## What you will do
Could you filter the material and copy every line where the word "Caterpillar" occurs?

===

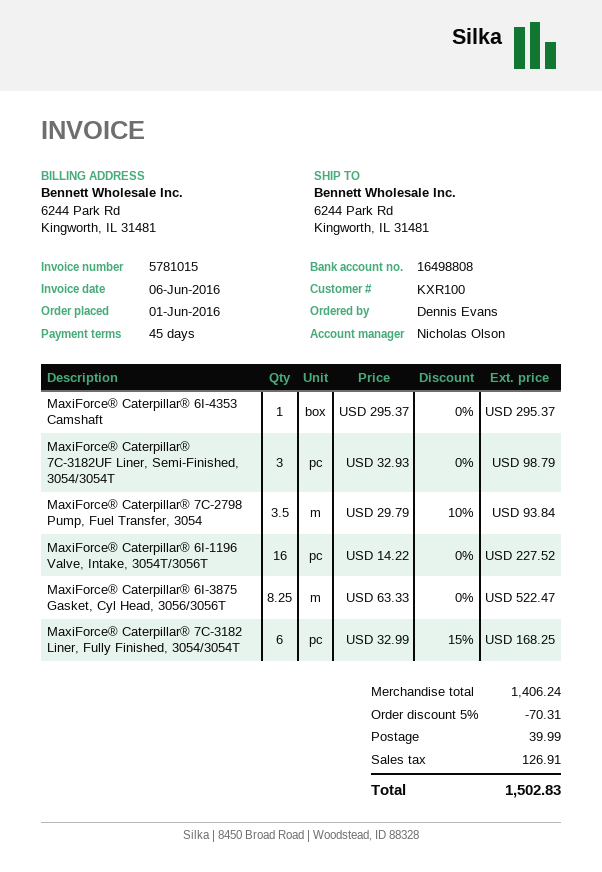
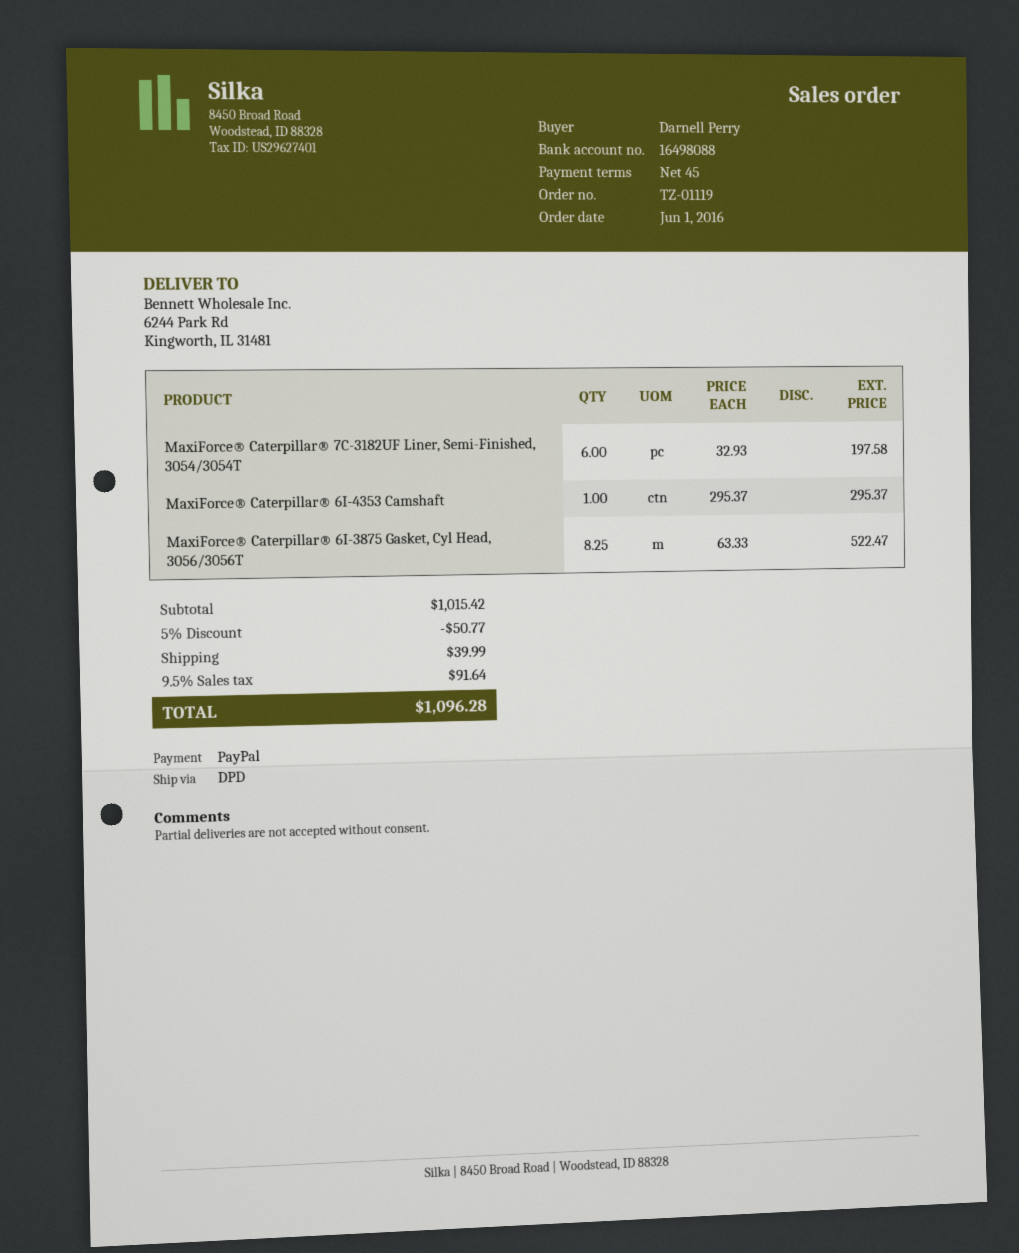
ordered by: Dennis Evans -> Darnell Perry
bank account: 16498808 -> 16498088
MaxiForce® Caterpillar® 7C-3182UF Liner, Semi-Finished, 3054/3054T: 3 x 32.93 = 98.79 -> 6 x 32.93 = 197.58
MaxiForce® Caterpillar® 7C-2798 Pump, Fuel Transfer, 3054: 3.5 x 29.79 - 10% = 93.84 -> none
MaxiForce® Caterpillar® 6I-1196 Valve, Intake, 3054T/3056T: 16 x 14.22 = 227.52 -> none
MaxiForce® Caterpillar® 7C-3182 Liner, Fully Finished, 3054/3054T: 6 x 32.99 - 15% = 168.25 -> none
subtotal: 1406.24 -> 1015.42
discount: 5% = 70.31 -> 5% = 50.77
tax: 126.91 -> 91.64
total: 1502.83 -> 1096.28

===

## Reply
MaxiForce® Caterpillar® 7C-3182UF Liner, Semi-Finished, 3054/3054T: 3 x 32.93 = 98.79 -> 6 x 32.93 = 197.58
MaxiForce® Caterpillar® 7C-2798 Pump, Fuel Transfer, 3054: 3.5 x 29.79 - 10% = 93.84 -> none
MaxiForce® Caterpillar® 6I-1196 Valve, Intake, 3054T/3056T: 16 x 14.22 = 227.52 -> none
MaxiForce® Caterpillar® 7C-3182 Liner, Fully Finished, 3054/3054T: 6 x 32.99 - 15% = 168.25 -> none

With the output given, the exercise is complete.